Plate 0′ Shrimp


Automobile Insurance and DMV

Posted in Uncategorized by admin on the December 30th, 2006

I just received my new automobile registration and sticker from California DMV. In it was a slip of paper titled “Be Sure to Insure!” It says:

“Here are some things you need to know about recent vehicle liability
insurance changes:

  • On January 1, 2006, all insurance companies were required to report
    insurance status to DMV for all private use vehicles.
  • As of July 1, 2006, law enforcement and court personnel have access to DMV
    records to verify that your California registered vehicle is currently
    insured.
  • Effective October 1, 2006, your vehicle registration is subject to
    suspension if the liability insurance is cancelled, OR if your insurance company
    has not electronically provided evidence of insurance when you purchase and
    register your vehicle, OR if you provide DMV with false insurance
    information.

These chances provide you with increased assurance that fewer uninsured vehicles will be on California’s roadways.

(REG 1100, Rev. 8/2006)”

Well, I guess, that’s a good idea in general, but a couple of things bug me about it.

  1. All this information bouncing back between law enforcement and your insurance company is without your knowledge and out of your control.
  2. Should your insurance company mess up in providing this information to the government, YOUR registration could be suspended.

Fremont Swim School

Posted in Uncategorized by admin on the December 29th, 2006

My family’s particularly horrible experience with Fremont Swim School makes me inclined to warn others in Fremont against choosing this swim school. The advertisment you may have seen shows a happy child swimming alone in a spacious pool. The impression this ad gives couldn’t be further from the reality. When we first arrived we were dismayed to see a crowded pool filled with what looked liked 30 children of all ages in and around the pool. Chaos.

My son’s “swimming instructor” couldn’t have been more than 13 or 14 and immediately proceeded to have my son attempt to swim the length of the pool multiple times using a floatation device without the normal lessons on holding your breath, floating, kicking… nothing. Seeing my son struggle to breath and keep his head above water, I immediately stopped the lesson and asked for my money back. The teenager manning the desk said the person I needed to talk to was on vacation for two weeks. When I called back, nobody knew anything.

Fremont Swim School is a poorly run, possibly unethical company, offering a poor service. Don’t subject your precious children or yourself to this business.

SMOG Certification Required at a Test Only Center

Posted in Uncategorized by admin on the December 6th, 2006

I received my Vehicle Registration Renewal Notice a few months ago, and as is my custom, I put off renewing it until about a month before it was due, even though it required a SMOG check. I’ve been through this a few times, and thought I had it all figured out. In the past, even if I had failed the SMOG check, like with my old American cars, they’d just make an adjustment, I’d pay some more money, and I’d be on my way in the same day. Little did I know the significance of the words “Test Only Center.”

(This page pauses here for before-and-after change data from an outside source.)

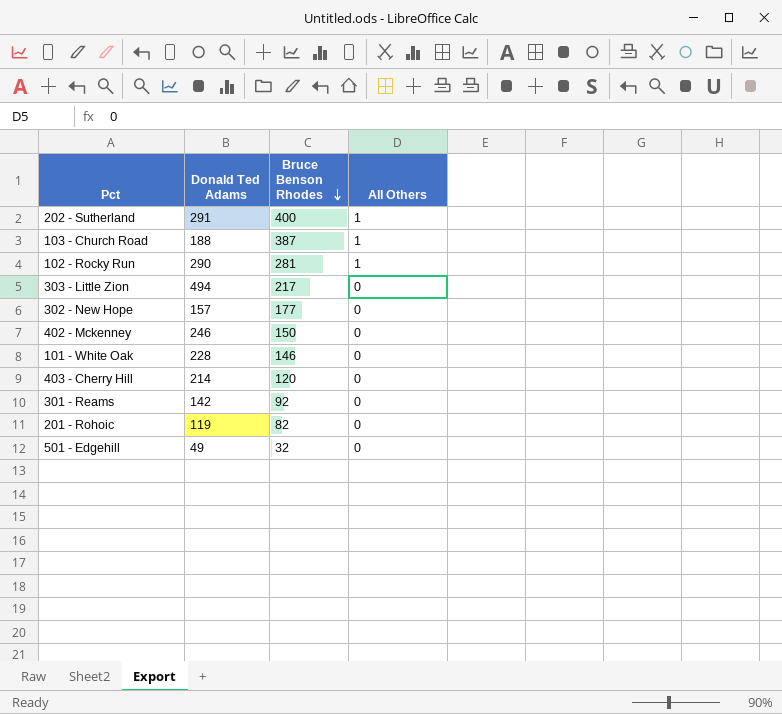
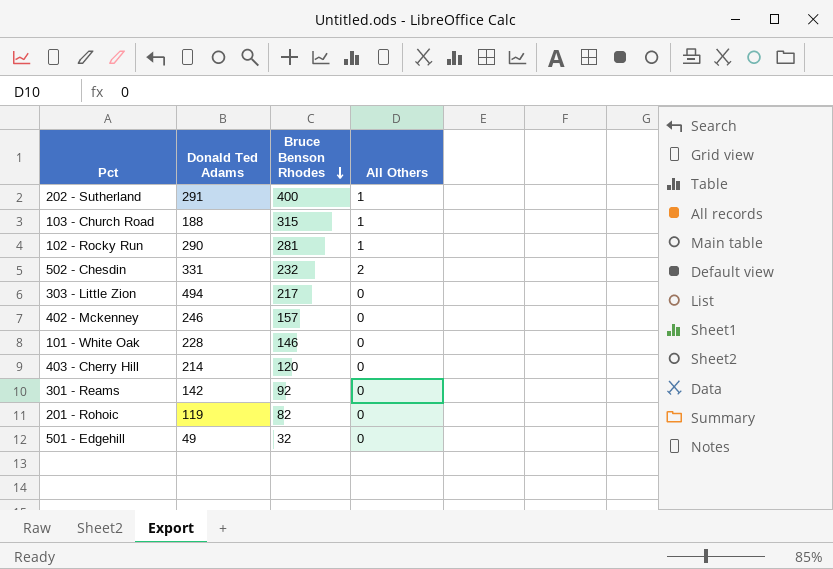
row 302 - New Hope: 157 | 177 | 0 -> none
103 - Church Road | Bruce Benson Rhodes: 387 -> 315
row 502 - Chesdin: none -> 331 | 232 | 2
402 - Mckenney | Bruce Benson Rhodes: 150 -> 157

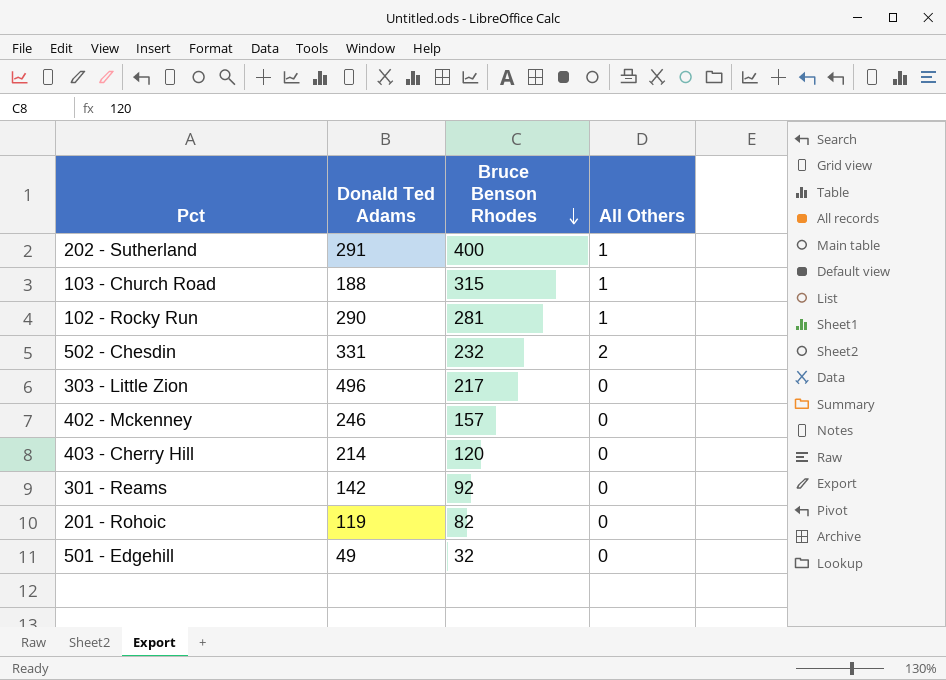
row 101 - White Oak: 228 | 146 | 0 -> none
303 - Little Zion | Donald Ted Adams: 494 -> 496

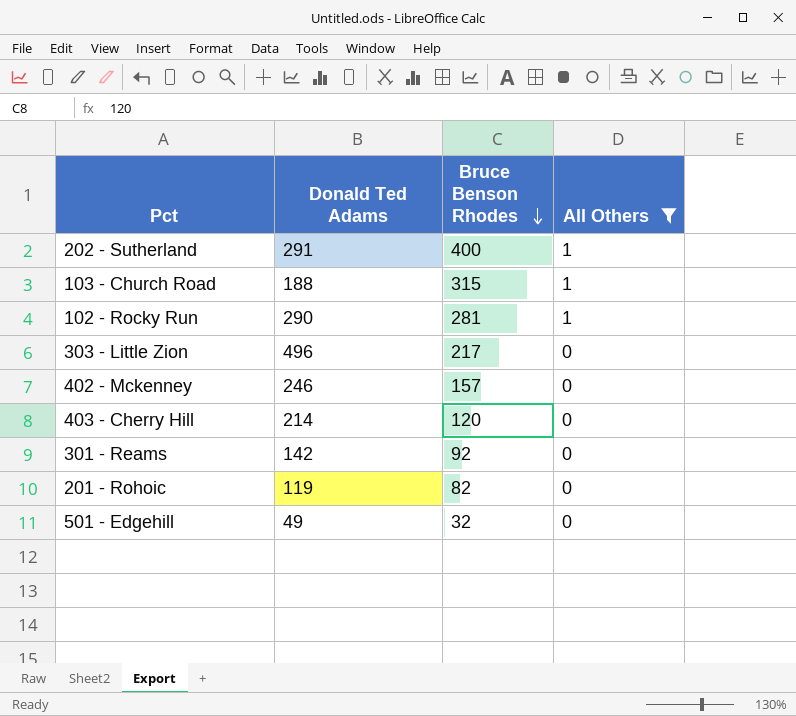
filter: none -> All Others != 2

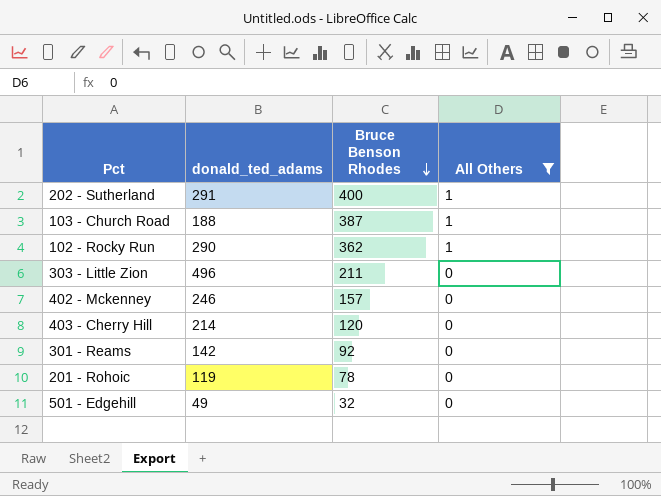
column name: Donald Ted Adams -> donald_ted_adams
103 - Church Road | Bruce Benson Rhodes: 315 -> 387
102 - Rocky Run | Bruce Benson Rhodes: 281 -> 362
303 - Little Zion | Bruce Benson Rhodes: 217 -> 211
201 - Rohoic | Bruce Benson Rhodes: 82 -> 78

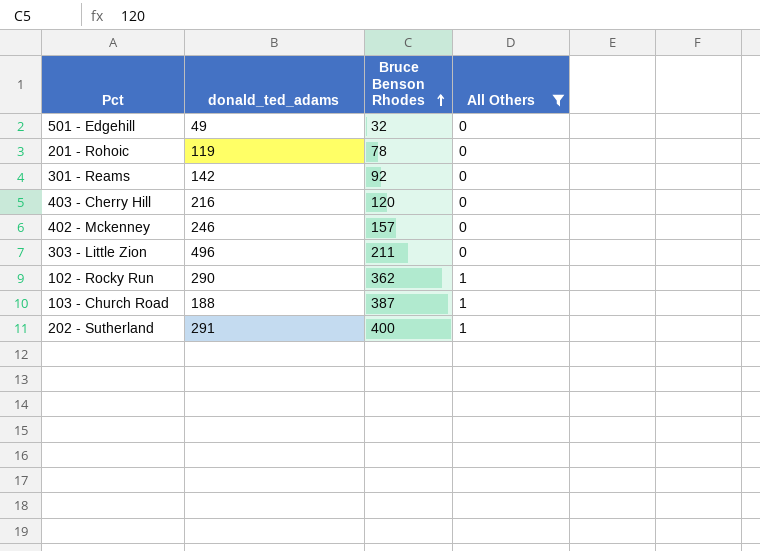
row order: Bruce Benson Rhodes descending -> Bruce Benson Rhodes ascending
403 - Cherry Hill | donald_ted_adams: 214 -> 216

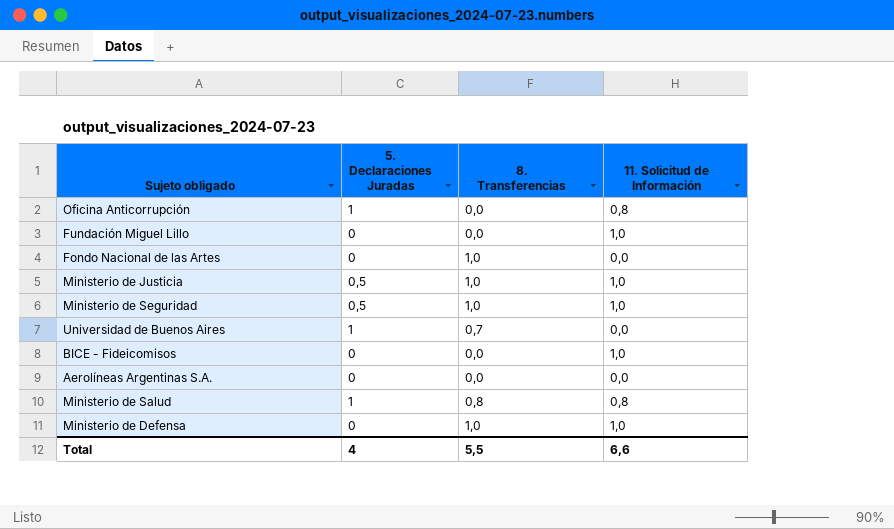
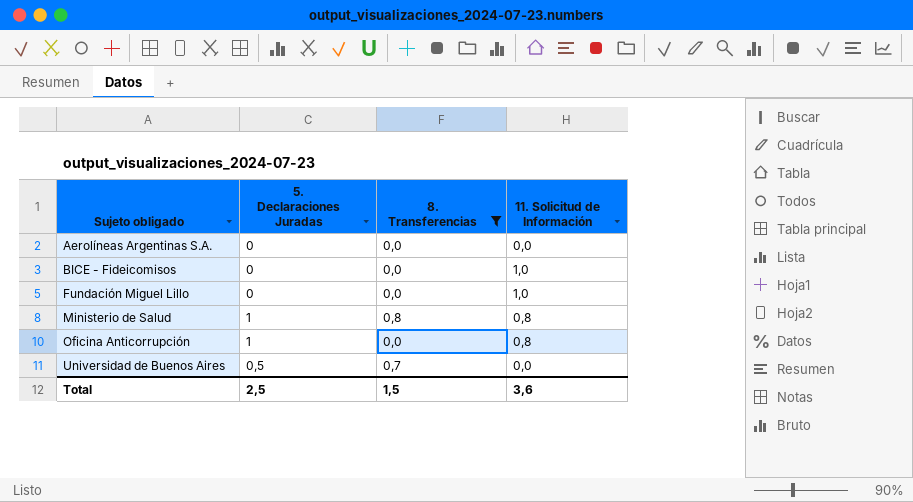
filter: none -> 8. Transferencias != 1,0
row order: none -> Sujeto obligado ascending
Universidad de Buenos Aires | 5. Declaraciones Juradas: 1 -> 0,5
Total | 5. Declaraciones Juradas: 4 -> 2,5
Total | 8. Transferencias: 5,5 -> 1,5
Total | 11. Solicitud de Información: 6,6 -> 3,6

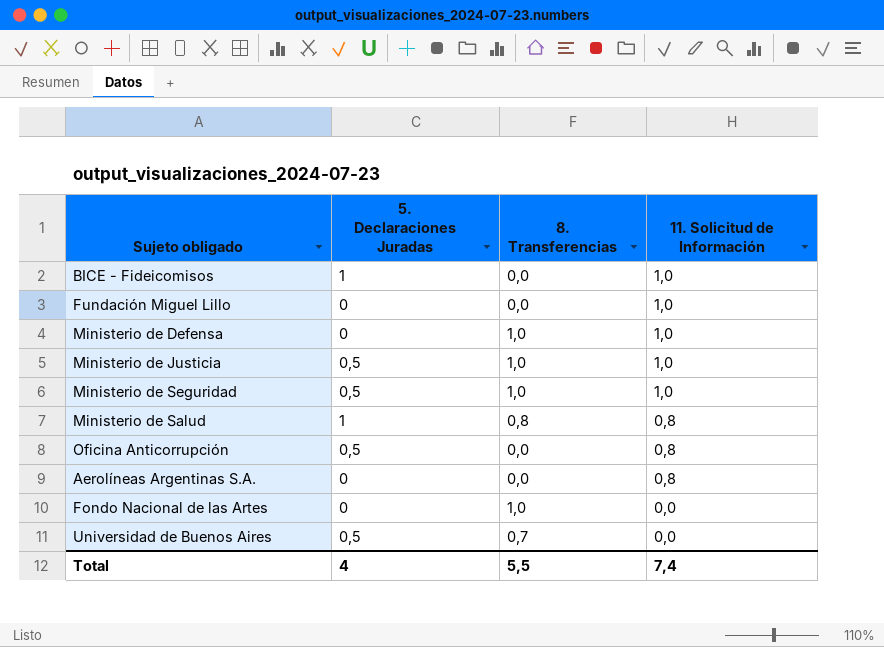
filter: 8. Transferencias != 1,0 -> none
row order: Sujeto obligado ascending -> 11. Solicitud de Información descending
BICE - Fideicomisos | 5. Declaraciones Juradas: 0 -> 1
Oficina Anticorrupción | 5. Declaraciones Juradas: 1 -> 0,5
Aerolíneas Argentinas S.A. | 11. Solicitud de Información: 0,0 -> 0,8
Total | 5. Declaraciones Juradas: 2,5 -> 4
Total | 8. Transferencias: 1,5 -> 5,5
Total | 11. Solicitud de Información: 3,6 -> 7,4

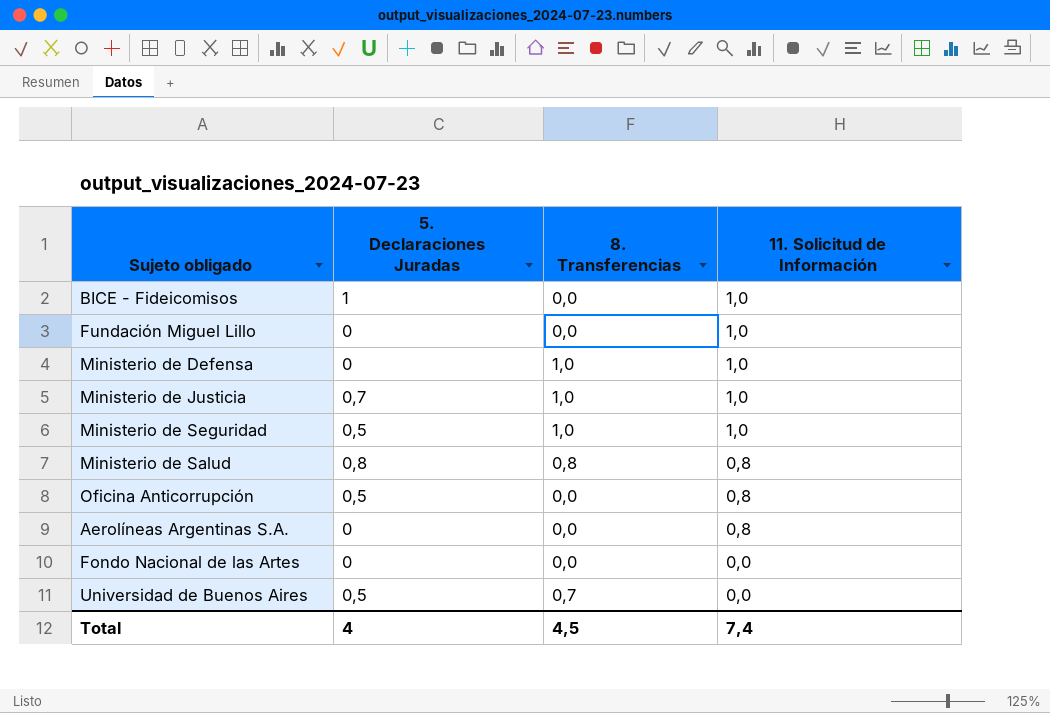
Ministerio de Justicia | 5. Declaraciones Juradas: 0,5 -> 0,7
Ministerio de Salud | 5. Declaraciones Juradas: 1 -> 0,8
Fondo Nacional de las Artes | 8. Transferencias: 1,0 -> 0,0
Total | 8. Transferencias: 5,5 -> 4,5

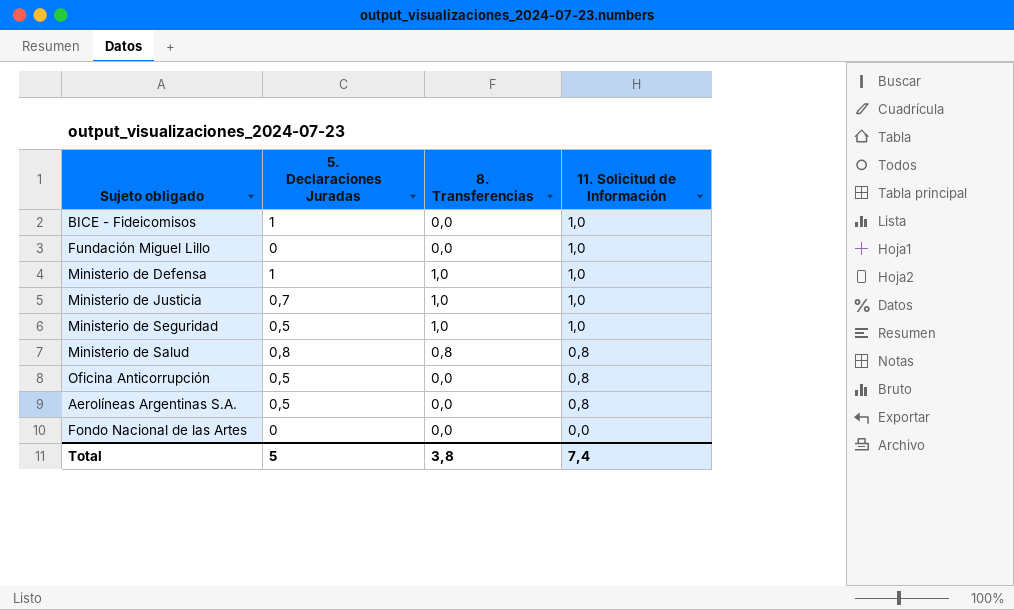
row Universidad de Buenos Aires: 0,5 | 0,7 | 0,0 -> none
Ministerio de Defensa | 5. Declaraciones Juradas: 0 -> 1
Aerolíneas Argentinas S.A. | 5. Declaraciones Juradas: 0 -> 0,5
Total | 5. Declaraciones Juradas: 4 -> 5
Total | 8. Transferencias: 4,5 -> 3,8

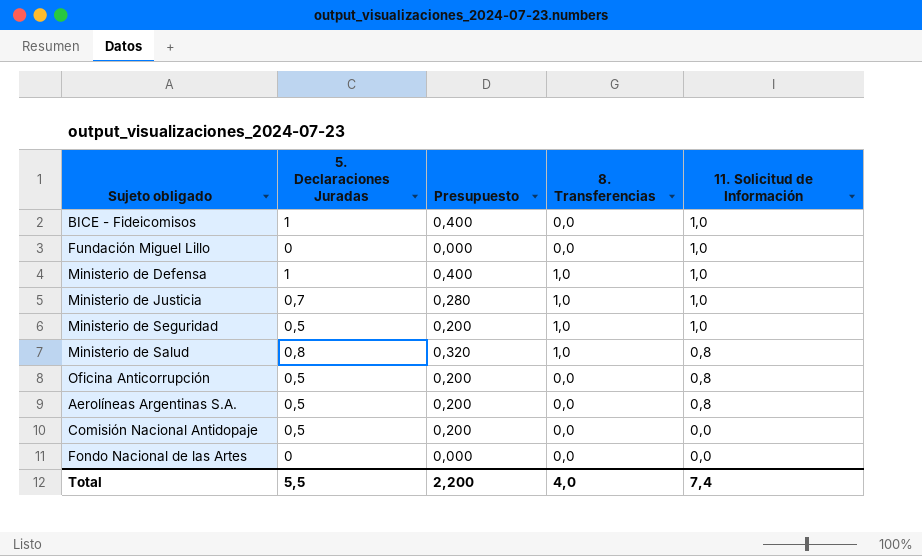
column Presupuesto | formula: none -> [5. Declaraciones Juradas] * 0,4
Ministerio de Salud | 8. Transferencias: 0,8 -> 1,0
row Comisión Nacional Antidopaje: none -> 0,5 | 0,200 | 0,0 | 0,0
Total | 5. Declaraciones Juradas: 5 -> 5,5
Total | 8. Transferencias: 3,8 -> 4,0

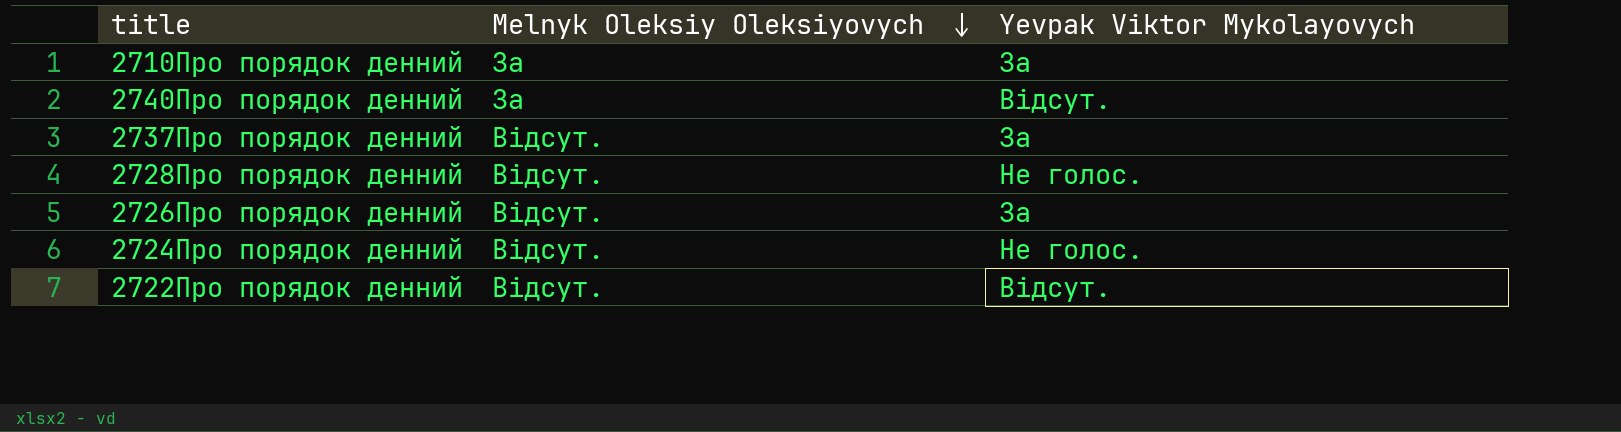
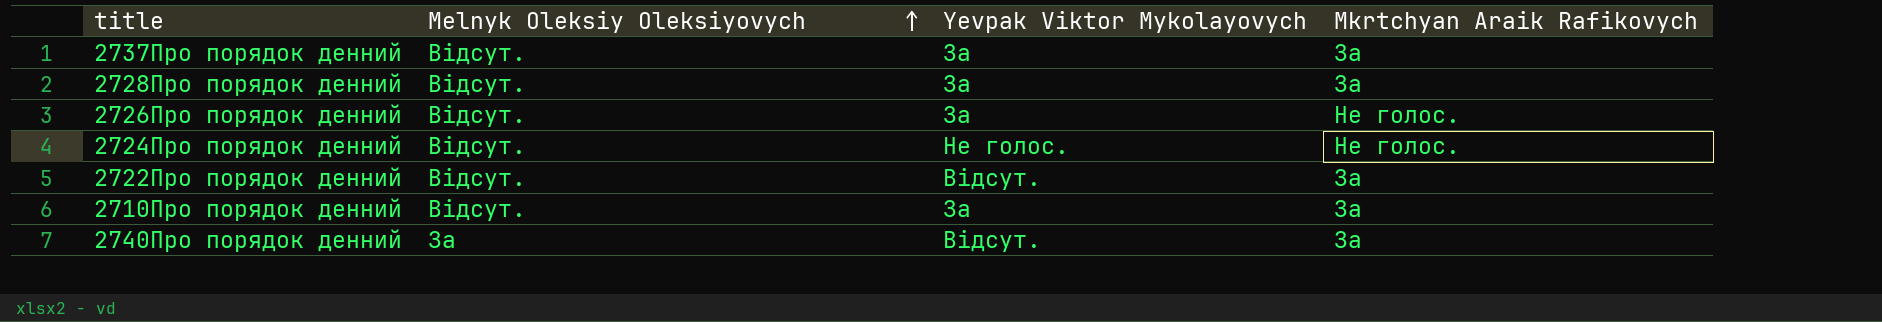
row order: Melnyk Oleksiy Oleksiyovych descending -> Melnyk Oleksiy Oleksiyovych ascending
column Mkrtchyan Araik Rafikovych | position: none -> 4
2728Про порядок денний | Yevpak Viktor Mykolayovych: Не голос. -> За
2710Про порядок денний | Melnyk Oleksiy Oleksiyovych: За -> Відсут.

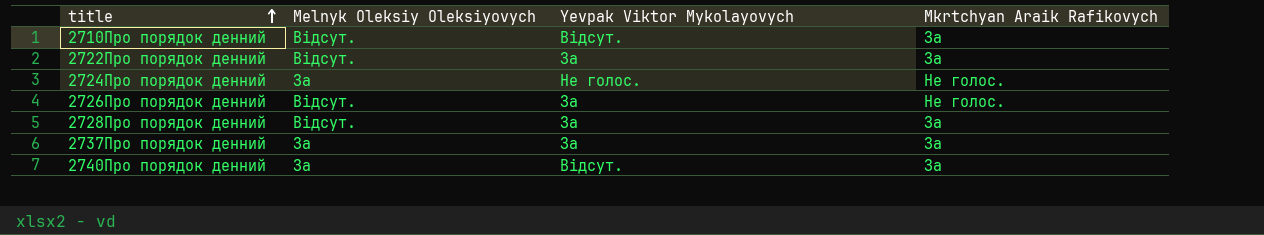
row order: Melnyk Oleksiy Oleksiyovych ascending -> title ascending
2710Про порядок денний | Yevpak Viktor Mykolayovych: За -> Відсут.
2722Про порядок денний | Yevpak Viktor Mykolayovych: Відсут. -> За
2724Про порядок денний | Melnyk Oleksiy Oleksiyovych: Відсут. -> За
2737Про порядок денний | Melnyk Oleksiy Oleksiyovych: Відсут. -> За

First thing I did was got a list of shops in Pleasanton that do smog checks and got quotes. They ranged from $64.40 to $98 (a bit more expensive than last time I had to get a SMOG check). So I called back one of the $64.40 shops, Harry’s Auto Repair, to see when I could bring my car in. Any time, as long as my Registration Notice didn’t say “Test Only Center” on it. It did. So back to my search info, and luckily one of the other “cheap” shops, EPPS Test Only Center, was, well, a Test Only Center.

EPPS has a very sparse office. The light wasn’t even on, but since it was day I guess the ambient lighting was enough. Nobody was there, so I pushed the intercom button a couple of times, and a guy showed up, took my paperwork and was off to test my car. Not much to read while waiting except for the wall full of information from the Bureau of Automotive Repair about how you can get State assistance in paying for repairs if you are directed to a Test Only center on your Registration Notice. So that’s what I read.

When he returned, the SMOG guy informed me that my car had failed and began to explain what I had just read on the wall. Yeah, I already knew that, so he just gave me the paper work.

I took a little over a week after filing my application to receive the “Letter of Eligibility for Repair Assistance.” It came with a list of repair stations that you have to use. The only one in Pleasanton is Harry’s Auto Repair. So, letter of eligibility in hand, I called Harry to set up an appointment. No appointment is necessary, but since Harry is required by the State to keep my car on the premisis from diagnosis to completion of repair, it will take about a week to get my car back. He says the State can be a pain to deal with. And since the State will not reimburse for rental car, and my registration is soon expiring, the fun has just begun.

Trick or Turkey?

Posted in Uncategorized by admin on the December 5th, 2006

They made me color in my comic for the second edition of the ADP production newsletter. Here it is all colorful:

Existentialist Humor

Posted in Uncategorized by admin on the December 3rd, 2006

“I don’t know why we are here, but I’m pretty sure that it is not in order to enjoy ourselves.”